I swore I would never overlook these three things:
- Quarterly tier audit: Every quarter, run a BloodHound + custom PowerShell script to verify that tier boundaries are still being enforced.
- New service onboarding checklist: When a new corporate service arrives, document which tier it belongs to, which service account it will run with, whether it requires a jump host.
- Quarterly red team simulation: Internal drills where we attempt to pivot from a T2 machine to T0. If we can pivot, there's a hole in the tier.
💡 Measuring the Tier Model = Attack Simulation
Compliance checks answer the question, "Are the GPOs correct, are the memberships clean?" But the real measure is: can you find a path from T2 to T0? Without BloodHound + manual discovery, you can't know if the tier model is truly working in the field.

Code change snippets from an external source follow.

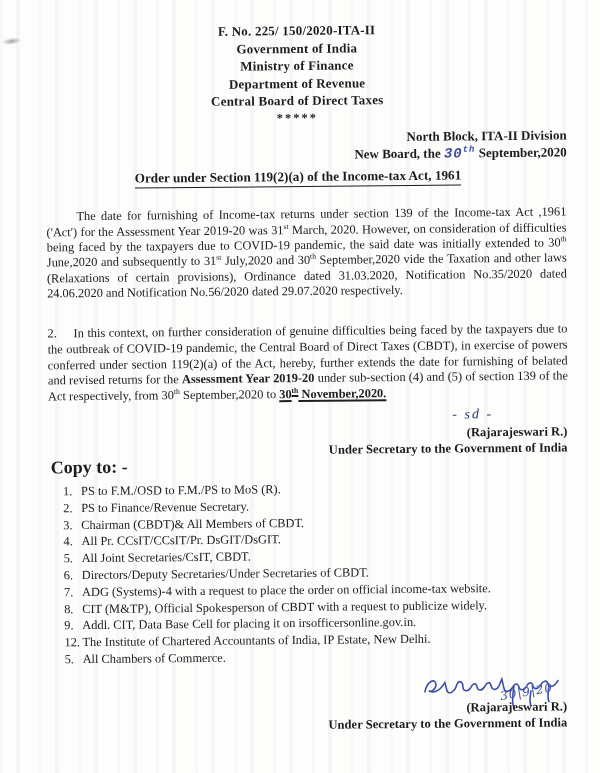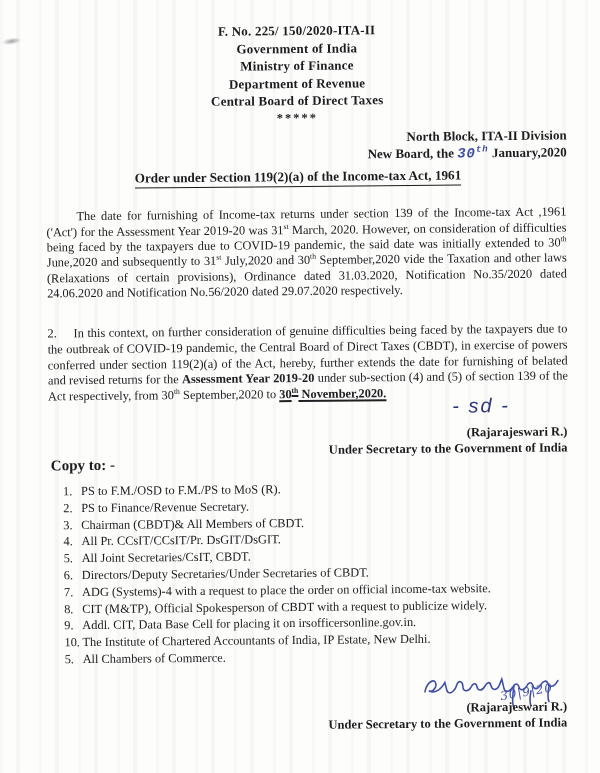--- a/index.html
+++ b/index.html
@@ -97,7 +97,7 @@
 
     <div class="right-block">
       <div>North Block, ITA-II Division</div>
-      <div><span>New Board, the </span><span class="hw hw-day"><span>30</span><sup>th</sup></span><span> January,2020</span></div>
+      <div><span>New Board, the </span><span class="hw hw-day"><span>30</span><sup>th</sup></span><span> September,2020</span></div>
     </div>
 
     <div class="title-row">

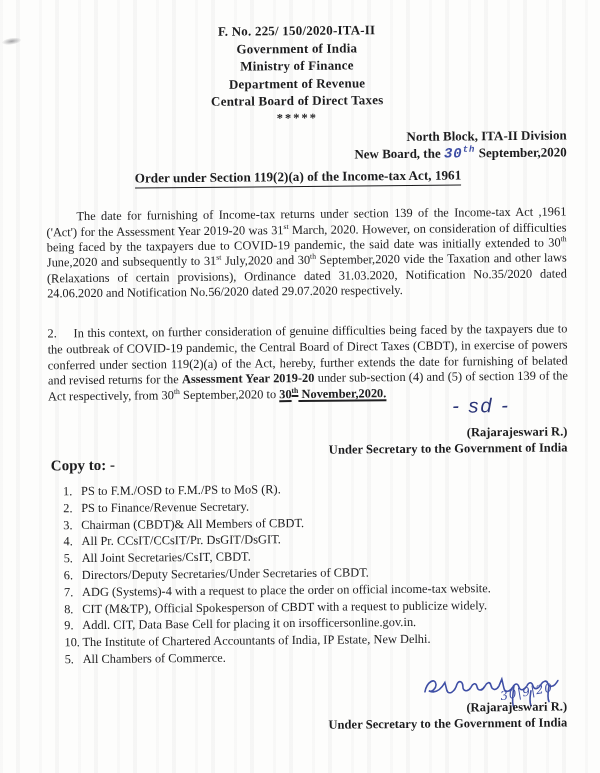--- a/index.html
+++ b/index.html
@@ -52,9 +52,9 @@
   .b{font-weight:bold;}
   .u{text-decoration:underline;text-decoration-thickness:1.5px;text-underline-offset:2px;}
   .sd-mark{
-    position:absolute;top:396px;left:452px;
-    color:var(--sdblue,#2c3678);font-style:italic;font-size:20px;letter-spacing:2px;
-    font-family:Liberation Sans, sans-serif;
+    position:absolute;top:408px;left:452px;
+    color:var(--sdblue,#2c3678);font-style:italic;font-size:14px;letter-spacing:2px;
+    font-family:Liberation Serif, serif;
   }
   .sign-block{
     position:absolute;text-align:right;font-weight:bold;

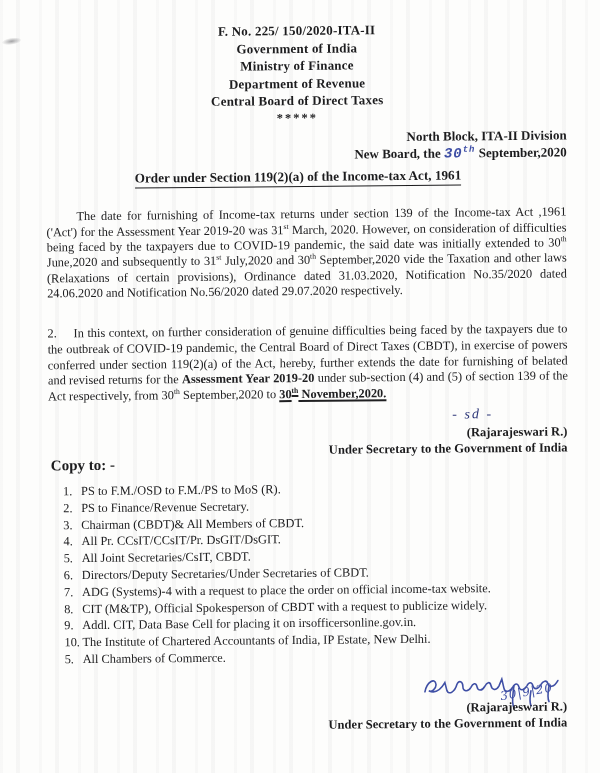--- a/index.html
+++ b/index.html
@@ -62,7 +62,7 @@
   }
   .sign1{top:427px;right:33px;}
   .sign2{top:702px;right:36px;}
-  .copy-label{position:absolute;top:455px;left:50px;font-weight:bold;font-size:15px;}
+  .copy-label{position:absolute;top:455px;left:50px;font-weight:bold;font-size:18px;}
   ol.copy-list{
     position:absolute;top:481px;left:62px;width:505px;margin:0;padding:0;
     list-style:none;font-size:12.4px;line-height:16.8px;color:#202022;

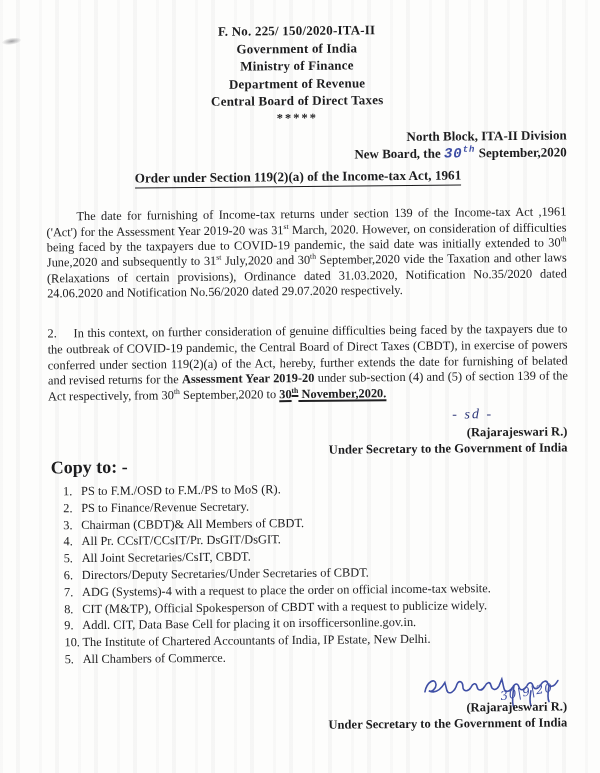--- a/index.html
+++ b/index.html
@@ -165,7 +165,7 @@
         </li>
 
         <li>
-          <span class="num">10.</span>
+          <span class="num">12.</span>
           <span class="txt">The Institute of Chartered Accountants of India, IP Estate, New Delhi.</span>
         </li>
 

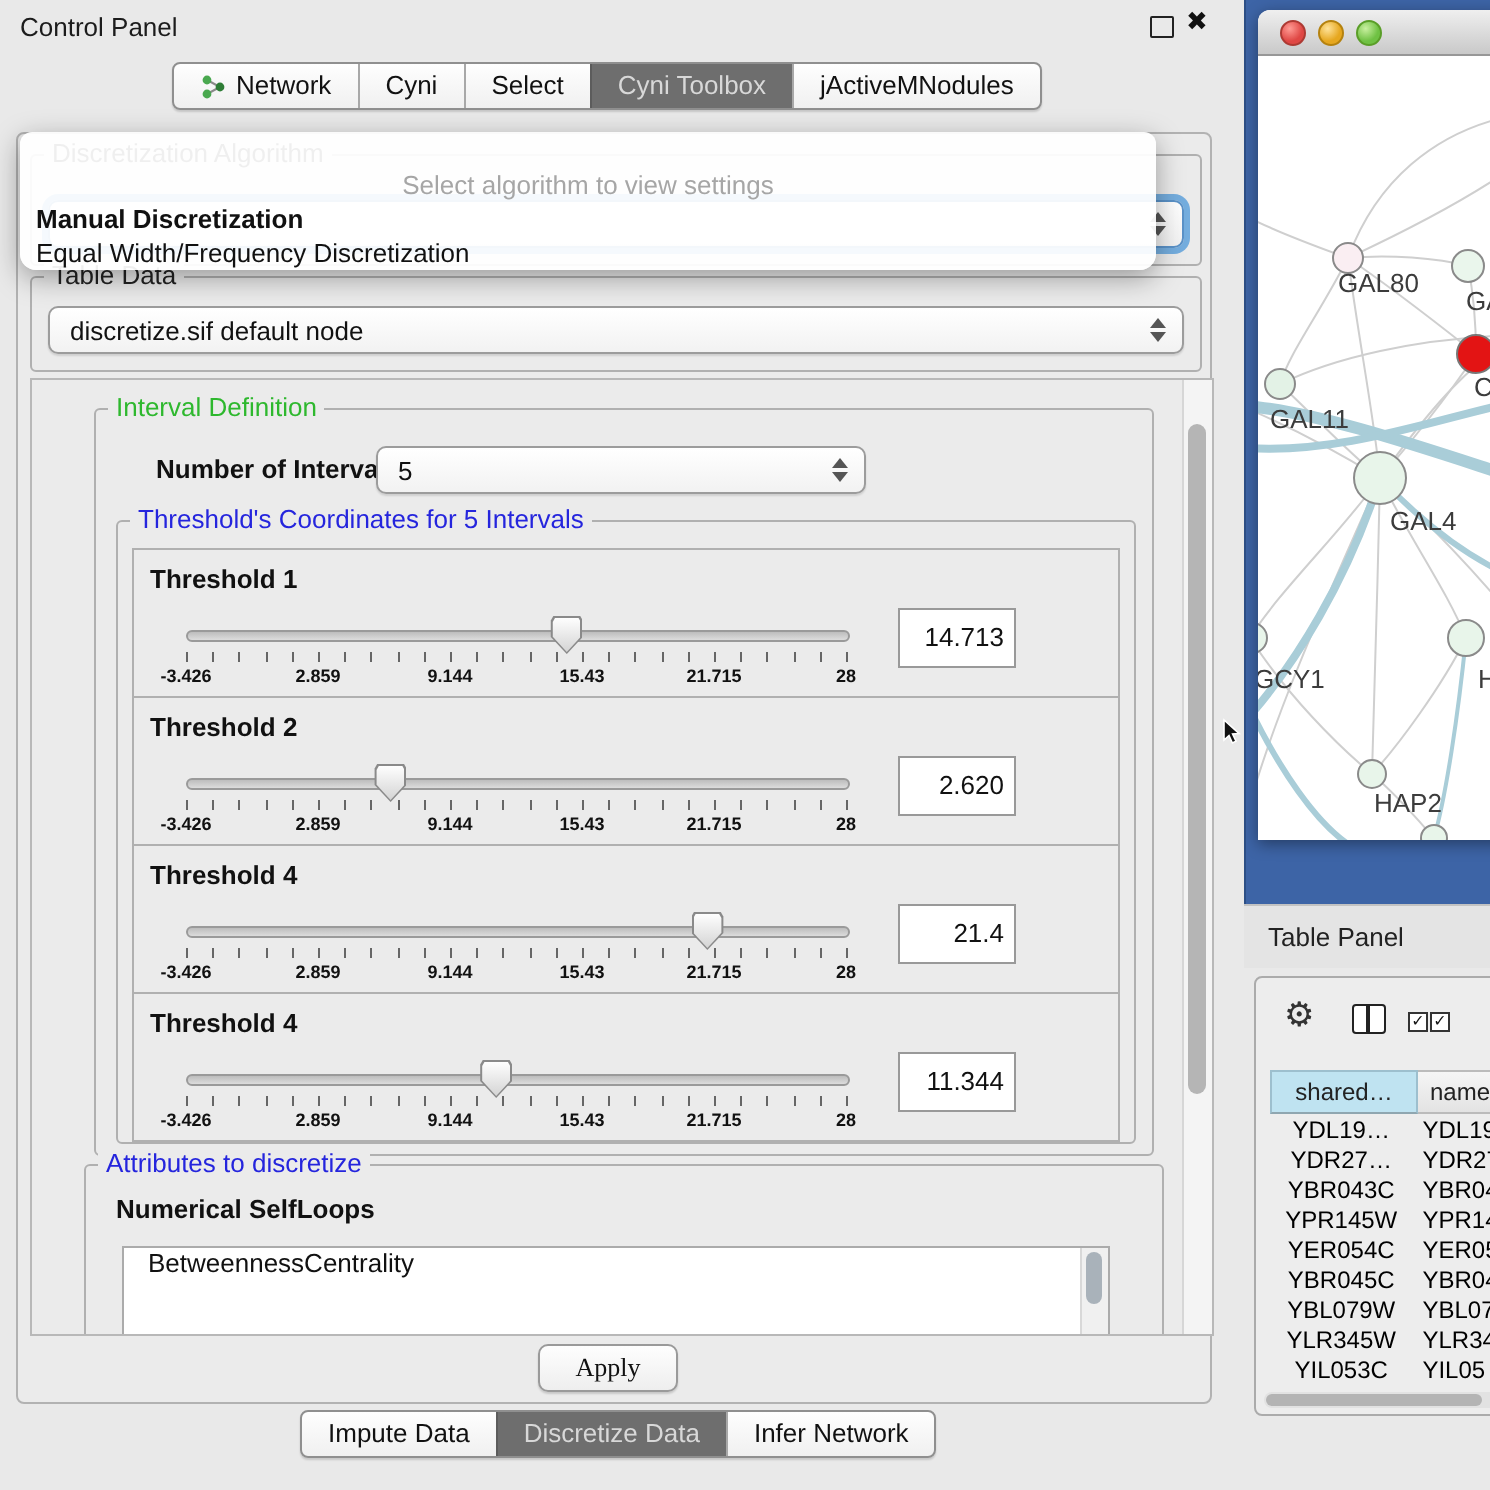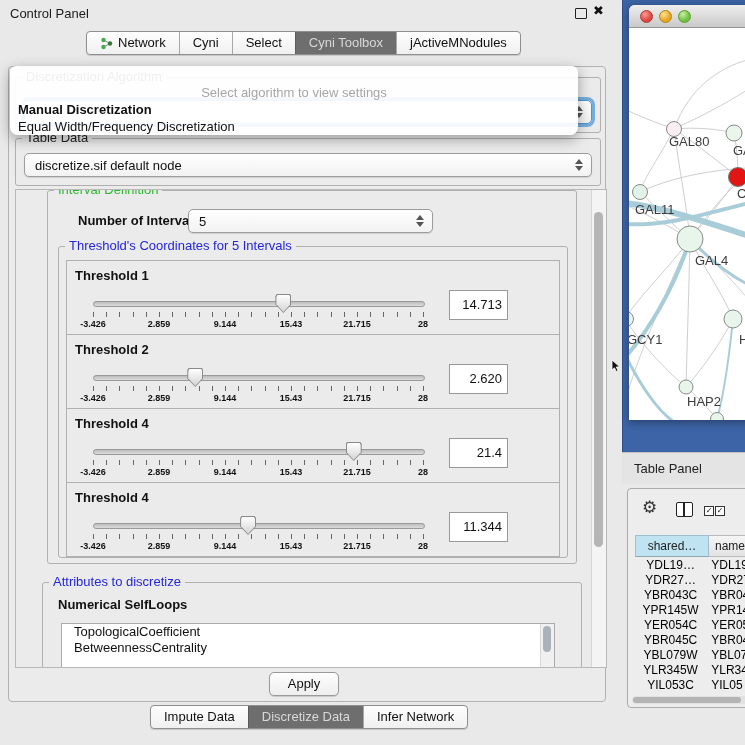--- a/index.html
+++ b/index.html
@@ -173,7 +173,7 @@
 
     <div class="abs scrollpane" style="left:6px;top:122px;">
 
-      <div class="group" style="left:31px;top:0;width:528px;height:372px;">
+      <div class="group" style="left:31px;top:14px;width:528px;height:372px;">
         <span class="gtitle green">Interval Definition</span>
 
         <div style="position:absolute;left:30px;top:22px;font-size:13px;font-weight:bold;color:#111;">Number of Intervals</div>

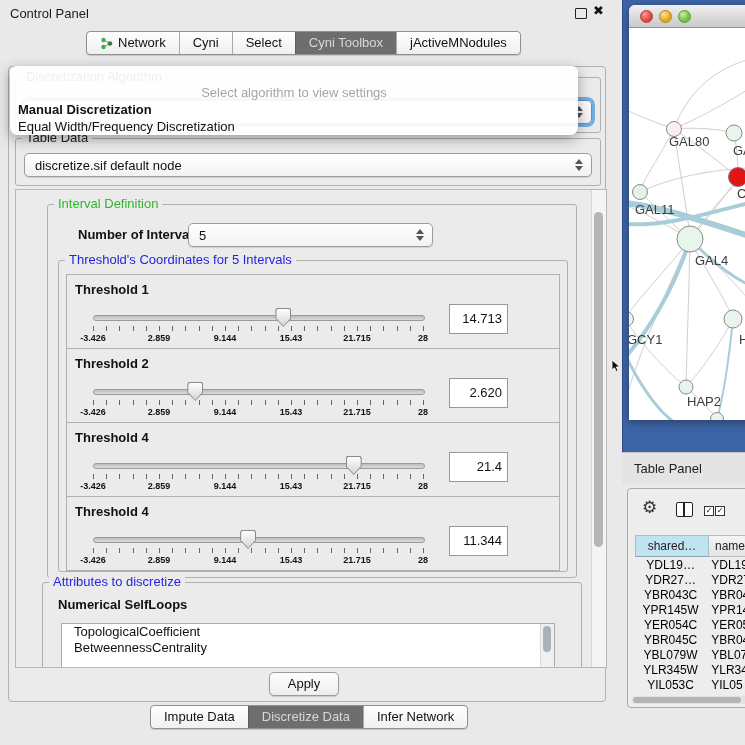--- a/index.html
+++ b/index.html
@@ -363,7 +363,6 @@
         <span class="gtitle blue">Attributes to discretize</span>
         <div style="position:absolute;left:15px;top:14px;font-size:13px;font-weight:bold;color:#111;">Numerical SelfLoops</div>
         <div class="attr-list">
-          <div class="li">TopologicalCoefficient</div>
           <div class="li">BetweennessCentrality</div>
           <div class="alsb">
               <div class="t"></div>

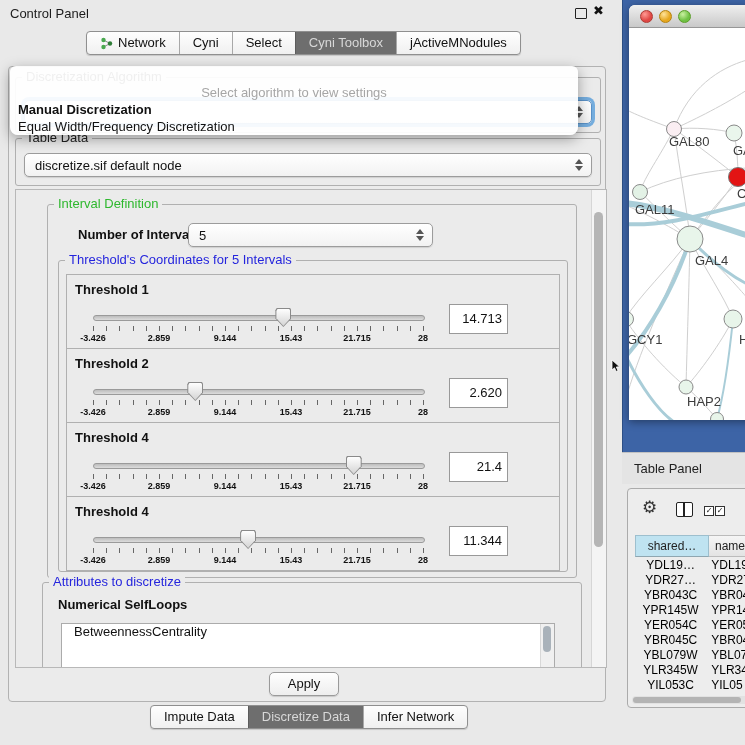--- a/index.html
+++ b/index.html
@@ -77,7 +77,7 @@
 
   
   .btn{position:absolute;background:linear-gradient(#fefefe,#eeeeee);border:1px solid #9a9a9a;border-radius:5px;
-       font-size:13px;text-align:center;color:#111;box-shadow:0 1px 1px rgba(0,0,0,.15);}
+       font-size:13px;text-align:center;color:#111;box-shadow:0 1px 1px rgba(0,0,0,.15);font-family:Liberation Serif, serif;}
 
   
   .netbg{left:622px;top:0;width:123px;height:452px;background:#3d64a6;border-left:1px solid #2d4f86;}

Where the Tier Model is Also Valuable in "Small" Environments
Perhaps you're not at a corporate scale: 50 endpoints, 5 servers, a small office. The full Microsoft tier model might seem excessive. Still, two minimal disciplines are useful:
- Separate admin account usage: Don't RDP to a server with your daily user account. Create a separate "admin" account and use only that for management. This is 60% of the tier model.
- Stay away from Domain Admin: If local admin is sufficient, don't grant domain admin. A single Domain Admin account used only on DCs. It doesn't log into workstations. This is 30% of the tier model.
These two steps significantly reduce the compromise radius even in small environments. You can add the full tier model later.
Conclusion
Transitioning to the Active Directory tier model is not as linear as it appears in the plan. The book says three months; the field gave me eight. I paid the price through three fundamental assumptions:
- "This is a technical transition" → It wasn't; it was a behavioral rewrite.
- "I know my account inventory" → I didn't; ghost service accounts were lurking.
- "The transition will be completed, and maintenance will be easy afterward" → It's never completed; it requires continuous discipline.
The tier model significantly reduces lateral movement risk—but for it to deliver value, it requires long-term organizational discipline. If you are in an environment where this discipline cannot be sustained, the model remains on paper; its real benefits are not realized.
If you are still managing an environment that hasn't transitioned to the tier model, plan for three months; prepare for eight. Be passionate, but don't rush.